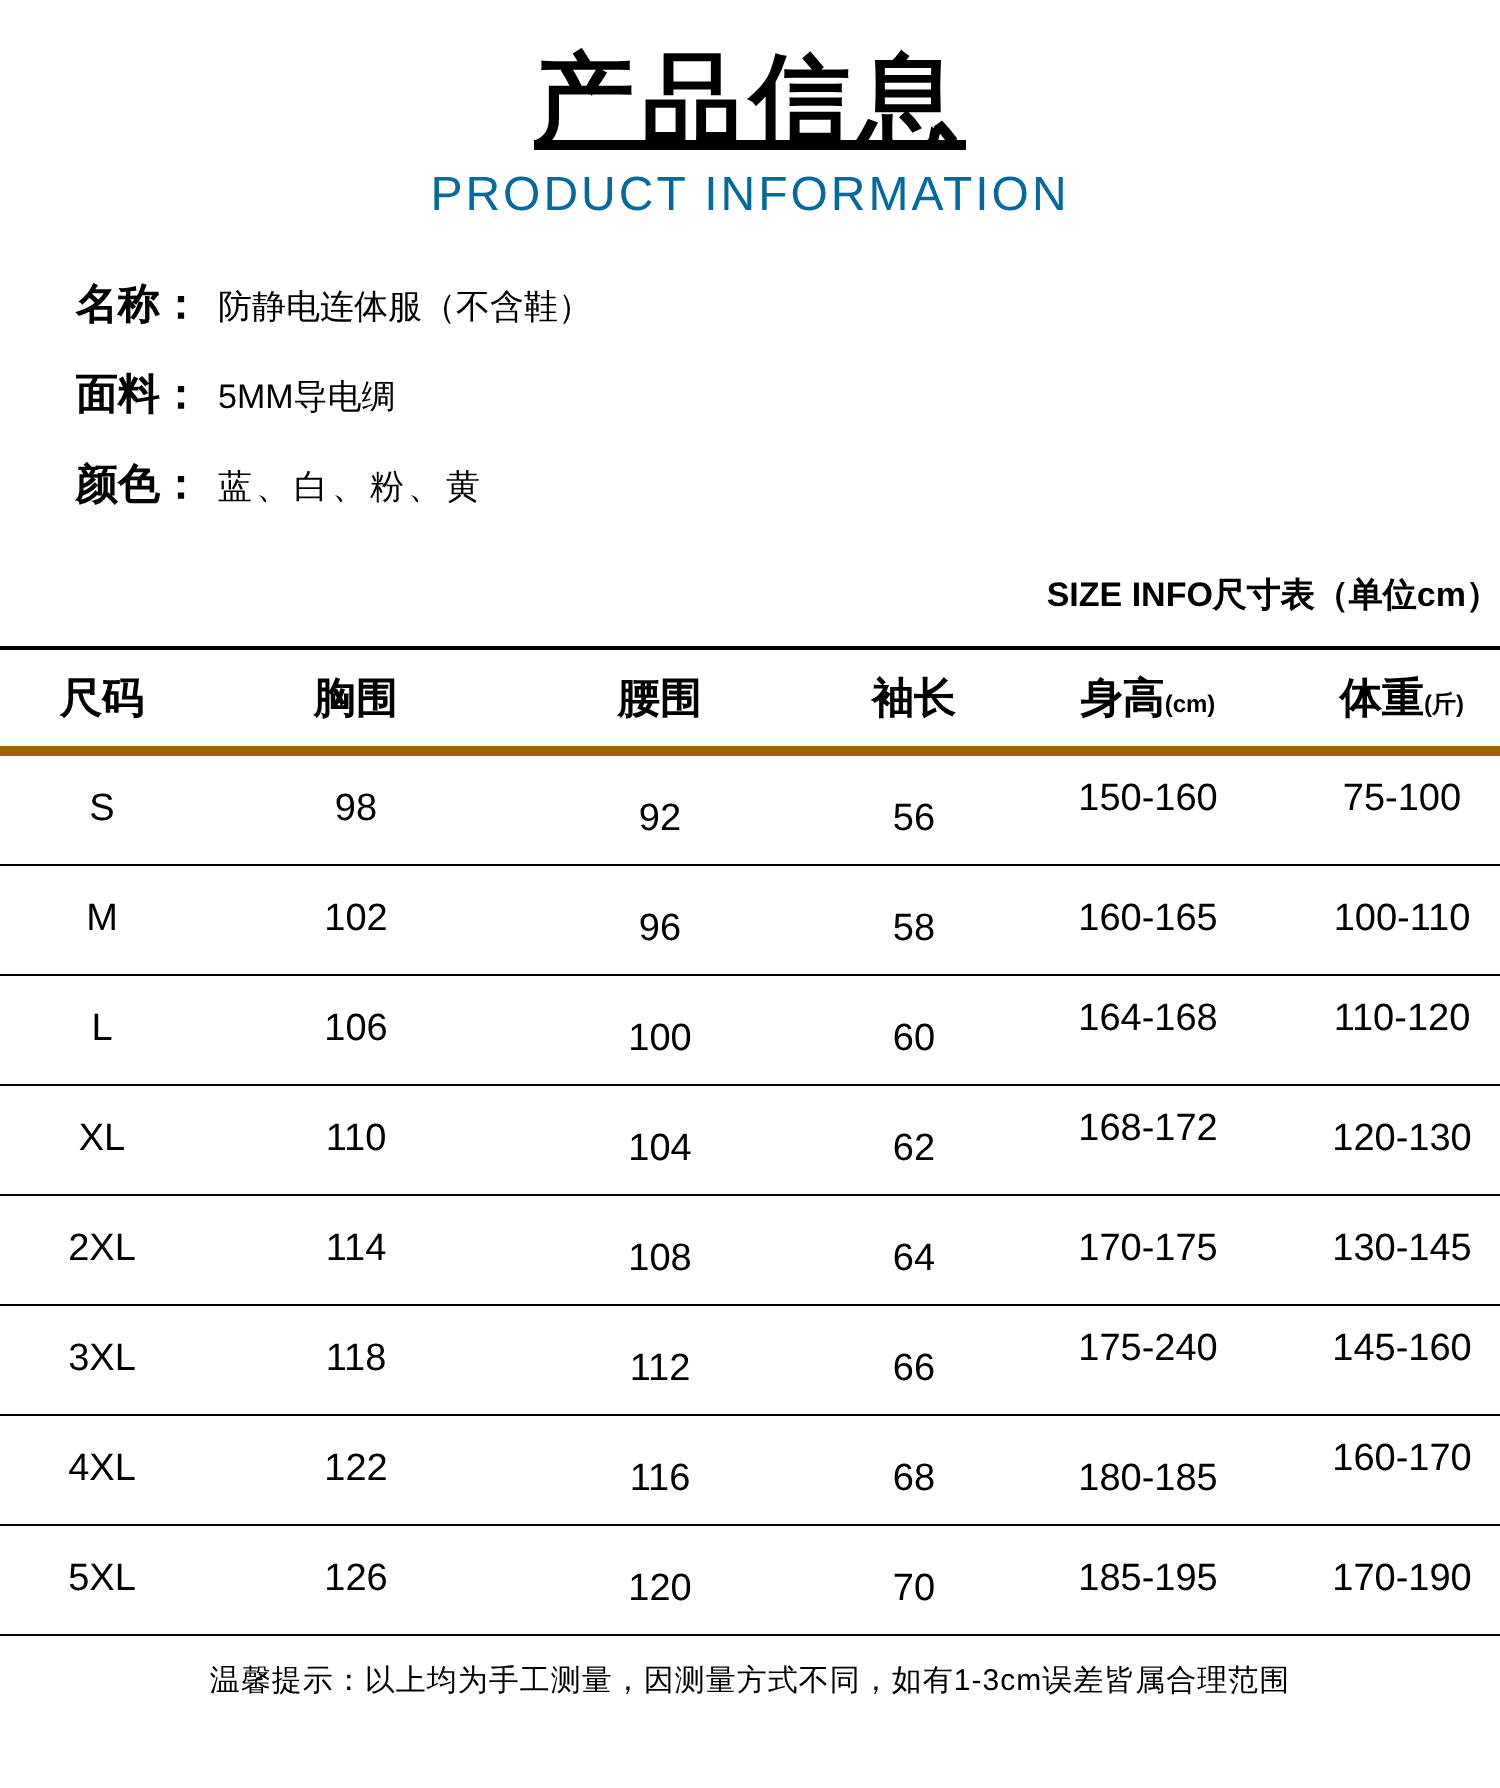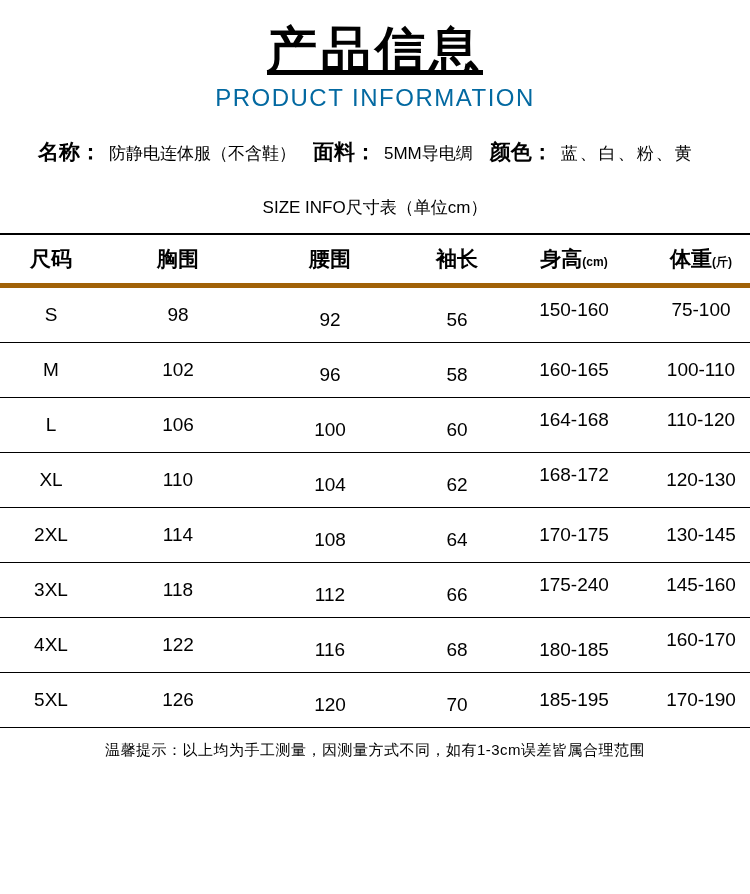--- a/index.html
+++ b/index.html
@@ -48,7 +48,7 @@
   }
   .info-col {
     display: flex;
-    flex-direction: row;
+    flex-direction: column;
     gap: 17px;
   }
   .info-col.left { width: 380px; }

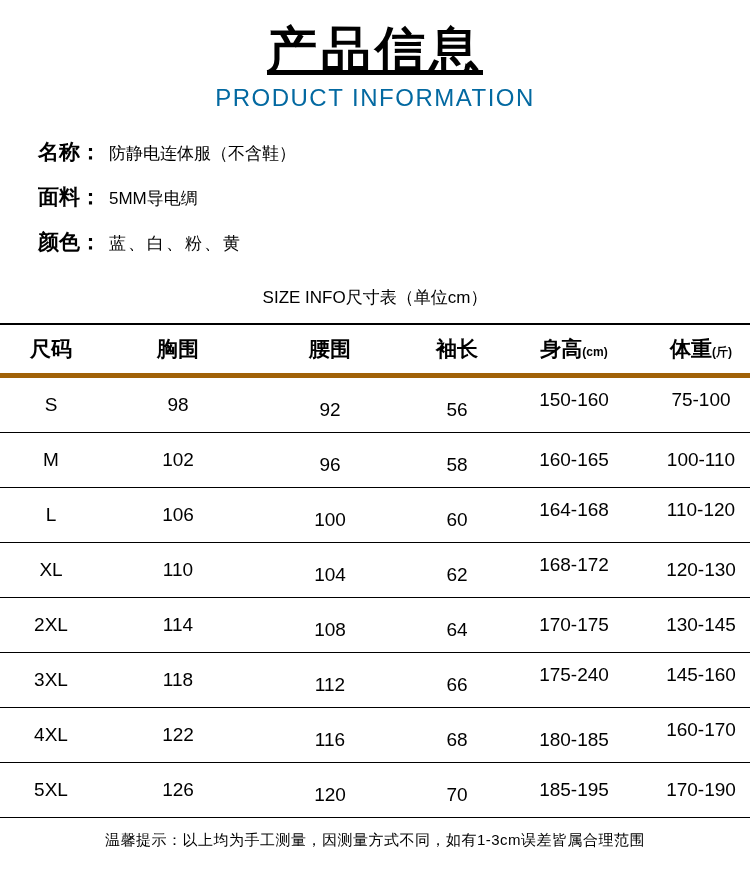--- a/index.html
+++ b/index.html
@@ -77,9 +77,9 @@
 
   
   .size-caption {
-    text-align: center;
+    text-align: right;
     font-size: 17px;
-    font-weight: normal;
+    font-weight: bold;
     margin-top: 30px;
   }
━━━━━━━━━━
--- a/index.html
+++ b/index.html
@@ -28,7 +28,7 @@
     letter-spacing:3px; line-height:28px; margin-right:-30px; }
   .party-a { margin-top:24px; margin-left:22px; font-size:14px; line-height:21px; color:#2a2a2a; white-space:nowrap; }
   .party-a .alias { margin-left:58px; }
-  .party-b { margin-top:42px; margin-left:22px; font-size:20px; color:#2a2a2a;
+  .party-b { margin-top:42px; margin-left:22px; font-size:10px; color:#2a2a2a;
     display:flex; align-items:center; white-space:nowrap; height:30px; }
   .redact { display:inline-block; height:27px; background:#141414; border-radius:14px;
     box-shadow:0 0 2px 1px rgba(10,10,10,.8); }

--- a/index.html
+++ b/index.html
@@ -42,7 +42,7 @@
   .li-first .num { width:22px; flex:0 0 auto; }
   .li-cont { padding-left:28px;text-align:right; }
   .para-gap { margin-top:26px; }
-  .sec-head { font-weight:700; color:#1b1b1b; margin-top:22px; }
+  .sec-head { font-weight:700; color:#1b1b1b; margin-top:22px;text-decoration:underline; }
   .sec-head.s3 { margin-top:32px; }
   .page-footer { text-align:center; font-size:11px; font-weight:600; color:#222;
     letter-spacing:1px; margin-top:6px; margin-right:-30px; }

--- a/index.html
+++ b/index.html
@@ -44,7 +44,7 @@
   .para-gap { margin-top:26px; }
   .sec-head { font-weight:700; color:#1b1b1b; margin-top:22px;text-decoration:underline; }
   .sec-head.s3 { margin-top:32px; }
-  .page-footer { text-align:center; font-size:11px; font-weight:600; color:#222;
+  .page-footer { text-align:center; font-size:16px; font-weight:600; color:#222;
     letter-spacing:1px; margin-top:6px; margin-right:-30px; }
━━━━━━━━━━
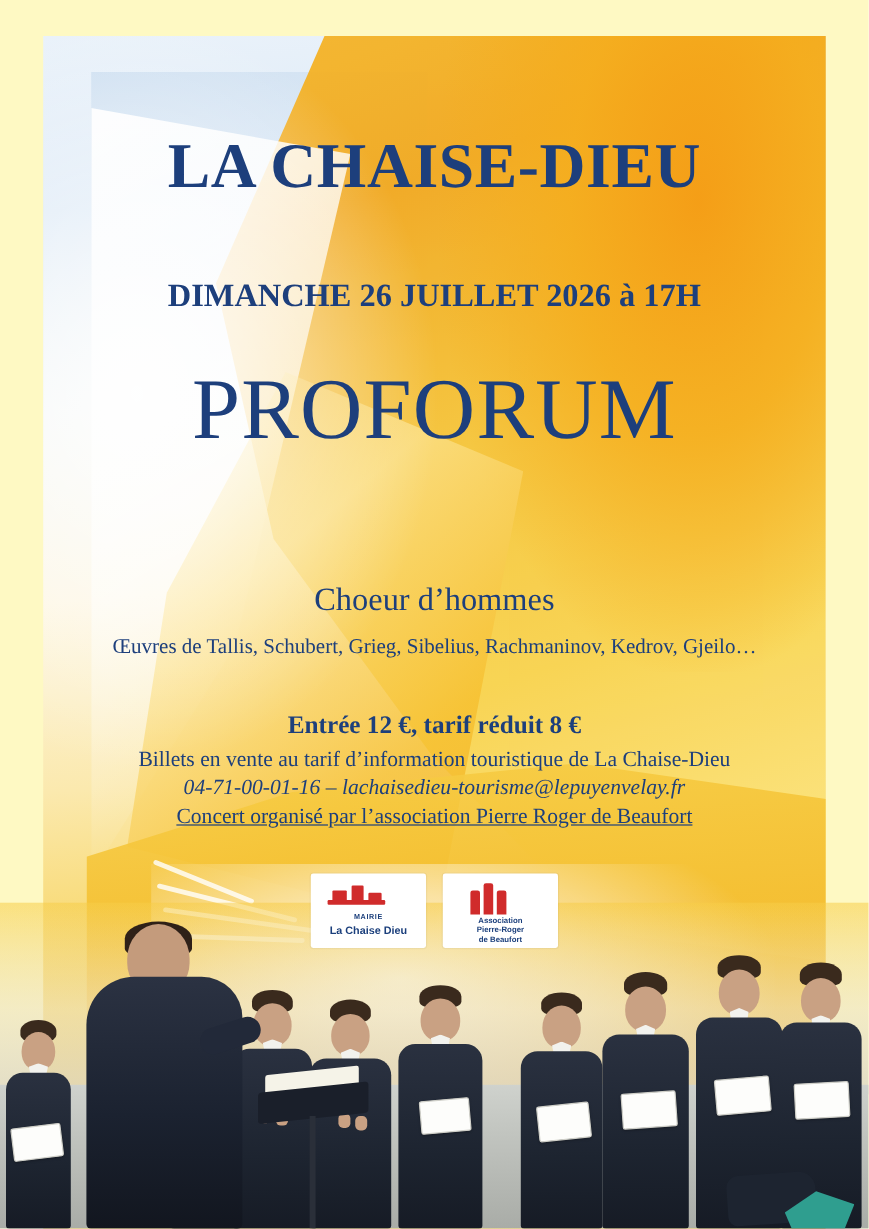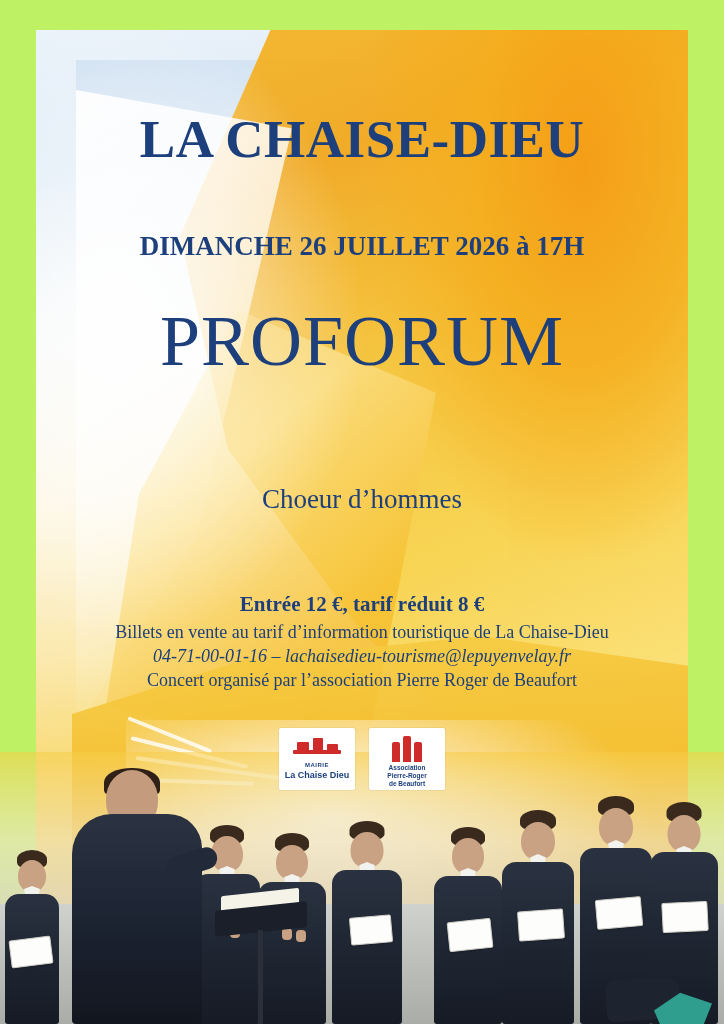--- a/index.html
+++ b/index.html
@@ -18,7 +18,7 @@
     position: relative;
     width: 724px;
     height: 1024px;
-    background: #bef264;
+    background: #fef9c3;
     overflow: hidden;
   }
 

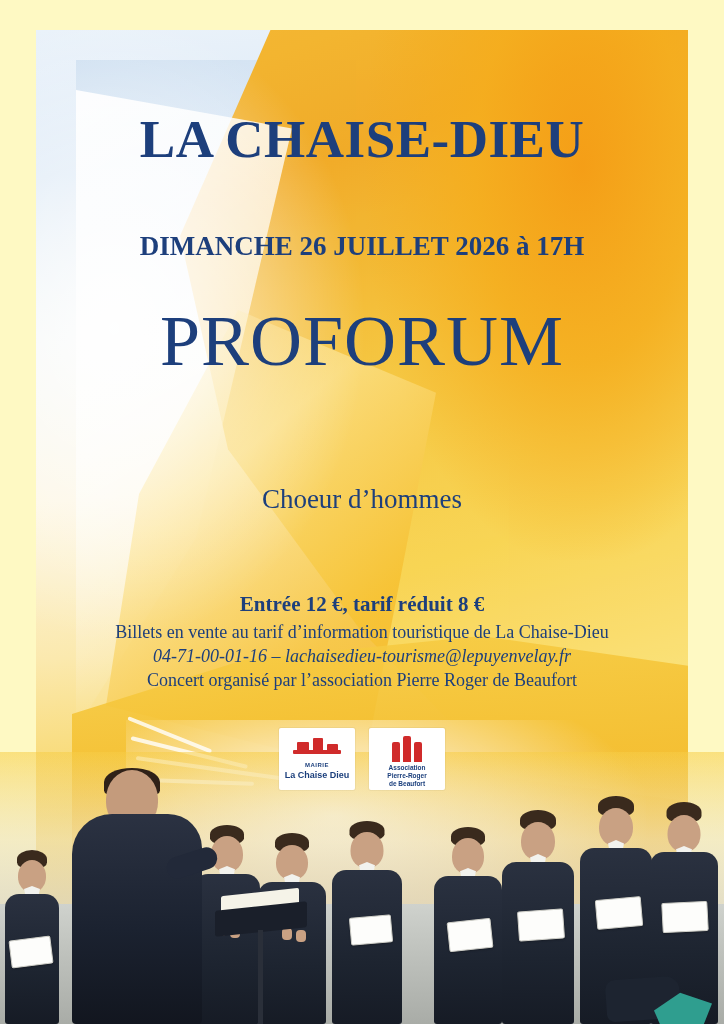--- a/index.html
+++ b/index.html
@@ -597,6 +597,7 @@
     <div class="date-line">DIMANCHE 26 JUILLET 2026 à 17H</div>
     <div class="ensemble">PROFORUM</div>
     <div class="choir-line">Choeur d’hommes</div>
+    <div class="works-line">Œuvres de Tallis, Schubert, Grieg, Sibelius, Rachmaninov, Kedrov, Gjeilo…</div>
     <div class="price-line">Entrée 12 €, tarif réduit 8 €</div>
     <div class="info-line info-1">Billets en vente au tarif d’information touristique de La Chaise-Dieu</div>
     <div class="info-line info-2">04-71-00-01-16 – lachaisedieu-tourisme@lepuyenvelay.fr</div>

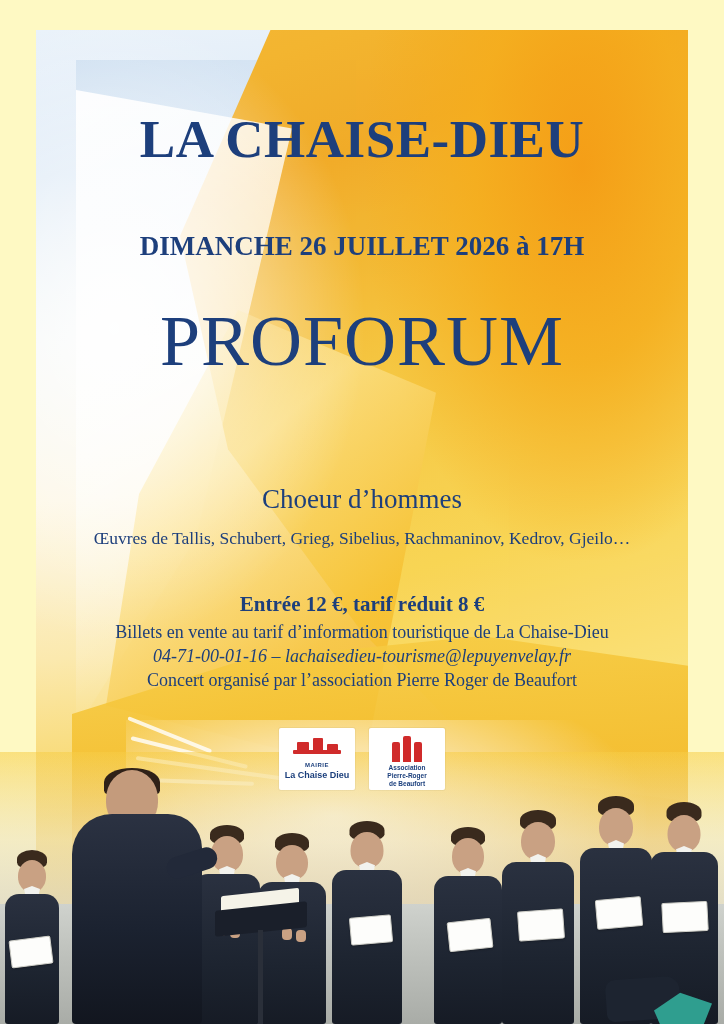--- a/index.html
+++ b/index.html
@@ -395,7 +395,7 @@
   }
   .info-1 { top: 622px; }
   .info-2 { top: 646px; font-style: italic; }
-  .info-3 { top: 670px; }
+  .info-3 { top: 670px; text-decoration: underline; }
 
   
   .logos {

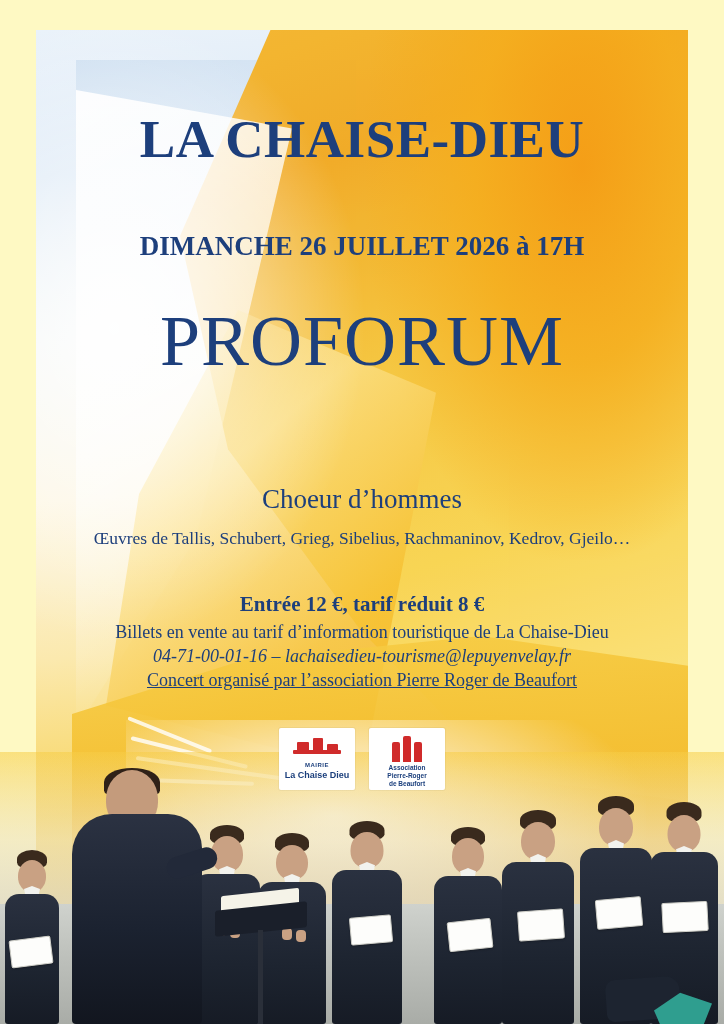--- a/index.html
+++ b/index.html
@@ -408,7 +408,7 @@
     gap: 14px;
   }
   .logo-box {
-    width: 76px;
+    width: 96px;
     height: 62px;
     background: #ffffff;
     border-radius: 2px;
━━━━━━━━━━
Answer with a single number, the count of lines above that contain "flex".

- [Reply] 5